#### Task objective
Verbatim copy, images excluded: write out each record shown below.

#### Input material
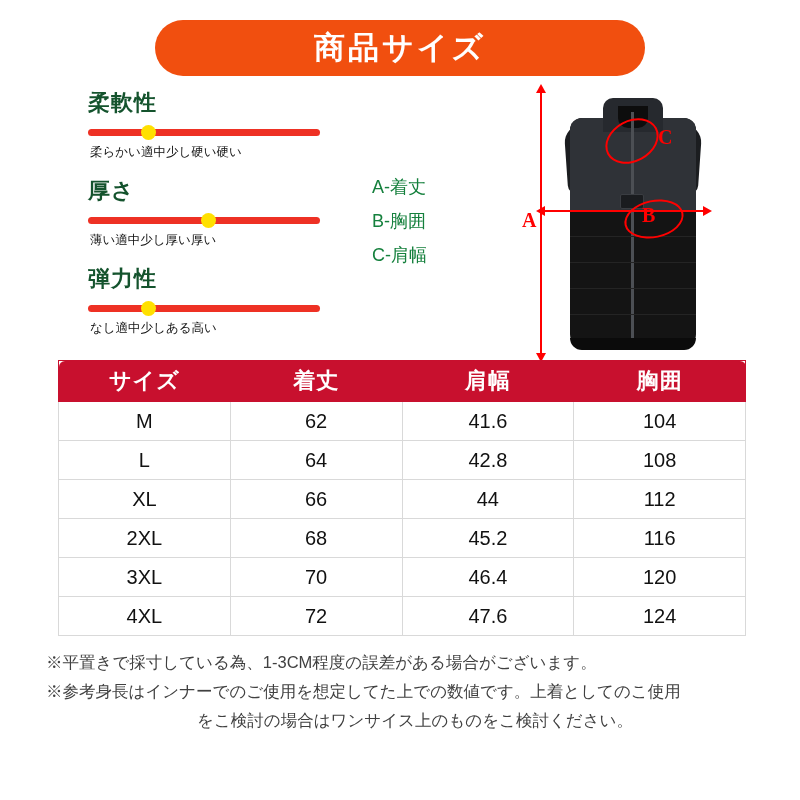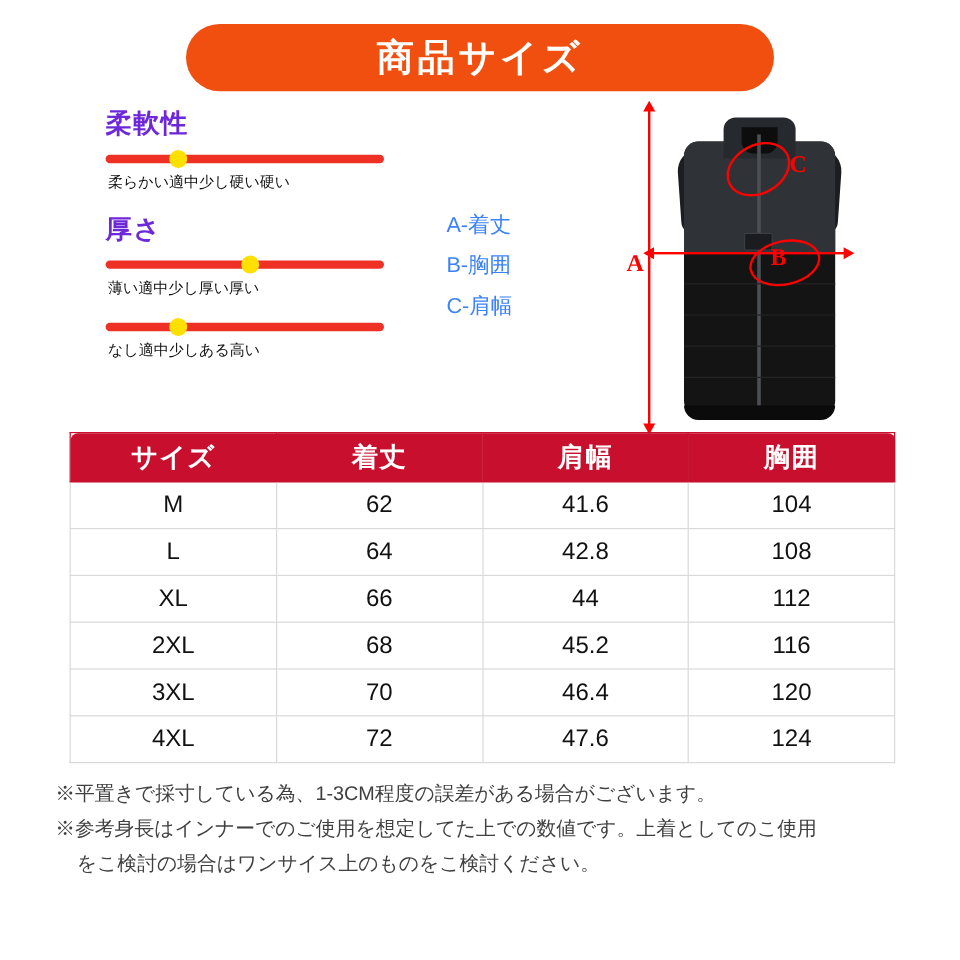--- a/index.html
+++ b/index.html
@@ -47,21 +47,21 @@
     left: 88px;
     top: 88px;
     width: 260px;
   }
   .slider-group {
     margin-bottom: 15px;
   }
   .slider-label {
     font-size: 22px;
     font-weight: bold;
-    color: #6d28d9;
+    color: #14532d;
     margin-bottom: 4px;
     letter-spacing: 1px;
   }
   .slider-track-wrap {
     position: relative;
     height: 18px;
     margin: 6px 0 2px 0;
   }
   .slider-track {
     position: absolute;
@@ -91,21 +91,21 @@
     white-space: nowrap;
   }
 
   
   .legend {
     position: absolute;
     left: 372px;
     top: 170px;
     font-size: 18px;
     line-height: 34px;
-    color: #3b82f6;
+    color: #15803d;
   }
 
   
   .photo-area {
     position: absolute;
     left: 520px;
     top: 84px;
     width: 230px;
     height: 280px;
   }
@@ -333,20 +333,21 @@
     width: 720px;
     font-size: 16.5px;
     line-height: 29px;
     color: #404040;
   }
   .note-line {
     white-space: pre-wrap;
   }
   .note-indent {
     padding-left: 18px;
+    text-align: center;
   }
 </style>
 </head>
 <body>
 
 <div class="page">
 
   <div class="title-banner">
     <span class="title-text">商品サイズ</span>
   </div>
@@ -375,20 +376,21 @@
       </div>
       <div class="slider-ticks">
         <span>薄い</span>
         <span>適中</span>
         <span>少し厚い</span>
         <span>厚い</span>
       </div>
     </div>
 
     <div class="slider-group">
+      <div class="slider-label">弾力性</div>
       <div class="slider-track-wrap">
         <div class="slider-track"></div>
         <div class="slider-knob" style="left:53px;"></div>
       </div>
       <div class="slider-ticks">
         <span>なし</span>
         <span>適中</span>
         <span>少しある</span>
         <span>高い</span>
       </div>

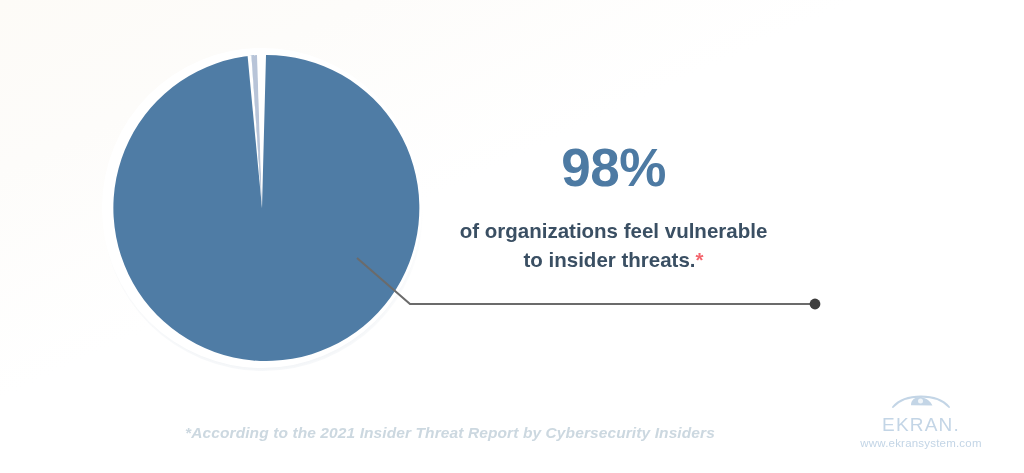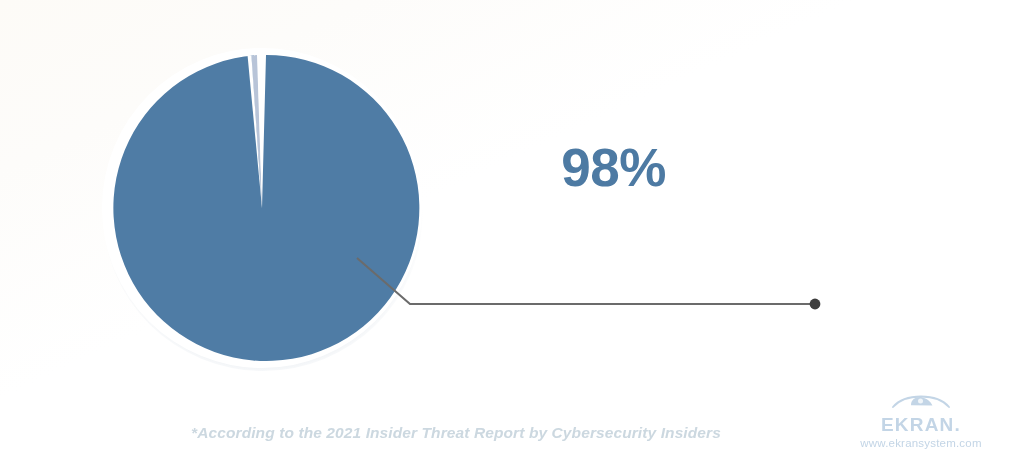--- a/index.html
+++ b/index.html
@@ -72,21 +72,21 @@
     white-space: nowrap;
   }
   #asterisk-marker {
     color: #f4666e;
     font-weight: bold;
   }
 
   
   #footnote {
     position: absolute;
-    left: 156px;
+    left: 150px;
     top: 424px;
     width: 600px;
     text-align: center;
     font-size: 15.5px;
     font-style: italic;
     font-weight: 600;
     color: #ccd8e0;
     letter-spacing: 0.1px;
     white-space: nowrap;
   }
@@ -99,21 +99,21 @@
     width: 176px;
     text-align: center;
     line-height: 1;
   }
   #eye-icon-svg {
     display: block;
     margin: 0 auto 2px auto;
   }
   #logo-wordmark {
     font-size: 19px;
-    font-weight: bold;
+    font-weight: normal;
     color: #c3d5e6;
     letter-spacing: 1.2px;
     margin-bottom: 4px;
   }
   #logo-url {
     font-size: 11.5px;
     font-weight: normal;
     color: #c3d5e6;
     letter-spacing: 0.2px;
   }
@@ -152,20 +152,24 @@
     </svg>
   </div>
 
   <svg id="leader-svg" viewBox="0 0 500 90">
     <polyline points="17,18 70,64 475,64" fill="none" stroke="#6b6b6b" stroke-width="2.1" stroke-linecap="butt" stroke-linejoin="miter"></polyline>
     <circle cx="475" cy="64" r="5.4" fill="#3d3d3d"></circle>
   </svg>
 
   <div id="callout">
     <div id="big-stat">98%</div>
+    <div id="callout-body">
+      <span class="callout-line">of organizations feel vulnerable</span>
+      <span class="callout-line"><span>to insider threats.</span><span id="asterisk-marker">*</span></span>
+    </div>
   </div>
 
   <div id="footnote">*According to the 2021 Insider Threat Report by Cybersecurity Insiders</div>
 
   <div id="logo">
     <svg id="eye-icon-svg" width="60" height="21" viewBox="0 0 60 21">
       <path d="M2 15 C 14 1, 46 1, 58 15" fill="none" stroke="#c3d5e6" stroke-width="1.9" stroke-linecap="round"></path>
       <path d="M20 13.2 C 20 6.6, 26.4 4.0, 31.6 5.4 C 37.4 6.9, 40.6 11.0, 41.4 13.4 Z" fill="#c3d5e6"></path>
       <circle cx="29.5" cy="9.0" r="2.5" fill="#ffffff" opacity="0.75"></circle>
     </svg>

#### Response to this task
--- a/index.html
+++ b/index.html
@@ -47,21 +47,21 @@
     left: 88px;
     top: 88px;
     width: 260px;
   }
   .slider-group {
     margin-bottom: 15px;
   }
   .slider-label {
     font-size: 22px;
     font-weight: bold;
-    color: #6d28d9;
+    color: #14532d;
     margin-bottom: 4px;
     letter-spacing: 1px;
   }
   .slider-track-wrap {
     position: relative;
     height: 18px;
     margin: 6px 0 2px 0;
   }
   .slider-track {
     position: absolute;
@@ -91,21 +91,21 @@
     white-space: nowrap;
   }
 
   
   .legend {
     position: absolute;
     left: 372px;
     top: 170px;
     font-size: 18px;
     line-height: 34px;
-    color: #3b82f6;
+    color: #15803d;
   }
 
   
   .photo-area {
     position: absolute;
     left: 520px;
     top: 84px;
     width: 230px;
     height: 280px;
   }
@@ -333,20 +333,21 @@
     width: 720px;
     font-size: 16.5px;
     line-height: 29px;
     color: #404040;
   }
   .note-line {
     white-space: pre-wrap;
   }
   .note-indent {
     padding-left: 18px;
+    text-align: center;
   }
 </style>
 </head>
 <body>
 
 <div class="page">
 
   <div class="title-banner">
     <span class="title-text">商品サイズ</span>
   </div>
@@ -375,20 +376,21 @@
       </div>
       <div class="slider-ticks">
         <span>薄い</span>
         <span>適中</span>
         <span>少し厚い</span>
         <span>厚い</span>
       </div>
     </div>
 
     <div class="slider-group">
+      <div class="slider-label">弾力性</div>
       <div class="slider-track-wrap">
         <div class="slider-track"></div>
         <div class="slider-knob" style="left:53px;"></div>
       </div>
       <div class="slider-ticks">
         <span>なし</span>
         <span>適中</span>
         <span>少しある</span>
         <span>高い</span>
       </div>

--- a/index.html
+++ b/index.html
@@ -72,21 +72,21 @@
     white-space: nowrap;
   }
   #asterisk-marker {
     color: #f4666e;
     font-weight: bold;
   }
 
   
   #footnote {
     position: absolute;
-    left: 156px;
+    left: 150px;
     top: 424px;
     width: 600px;
     text-align: center;
     font-size: 15.5px;
     font-style: italic;
     font-weight: 600;
     color: #ccd8e0;
     letter-spacing: 0.1px;
     white-space: nowrap;
   }
@@ -99,21 +99,21 @@
     width: 176px;
     text-align: center;
     line-height: 1;
   }
   #eye-icon-svg {
     display: block;
     margin: 0 auto 2px auto;
   }
   #logo-wordmark {
     font-size: 19px;
-    font-weight: bold;
+    font-weight: normal;
     color: #c3d5e6;
     letter-spacing: 1.2px;
     margin-bottom: 4px;
   }
   #logo-url {
     font-size: 11.5px;
     font-weight: normal;
     color: #c3d5e6;
     letter-spacing: 0.2px;
   }
@@ -152,20 +152,24 @@
     </svg>
   </div>
 
   <svg id="leader-svg" viewBox="0 0 500 90">
     <polyline points="17,18 70,64 475,64" fill="none" stroke="#6b6b6b" stroke-width="2.1" stroke-linecap="butt" stroke-linejoin="miter"></polyline>
     <circle cx="475" cy="64" r="5.4" fill="#3d3d3d"></circle>
   </svg>
 
   <div id="callout">
     <div id="big-stat">98%</div>
+    <div id="callout-body">
+      <span class="callout-line">of organizations feel vulnerable</span>
+      <span class="callout-line"><span>to insider threats.</span><span id="asterisk-marker">*</span></span>
+    </div>
   </div>
 
   <div id="footnote">*According to the 2021 Insider Threat Report by Cybersecurity Insiders</div>
 
   <div id="logo">
     <svg id="eye-icon-svg" width="60" height="21" viewBox="0 0 60 21">
       <path d="M2 15 C 14 1, 46 1, 58 15" fill="none" stroke="#c3d5e6" stroke-width="1.9" stroke-linecap="round"></path>
       <path d="M20 13.2 C 20 6.6, 26.4 4.0, 31.6 5.4 C 37.4 6.9, 40.6 11.0, 41.4 13.4 Z" fill="#c3d5e6"></path>
       <circle cx="29.5" cy="9.0" r="2.5" fill="#ffffff" opacity="0.75"></circle>
     </svg>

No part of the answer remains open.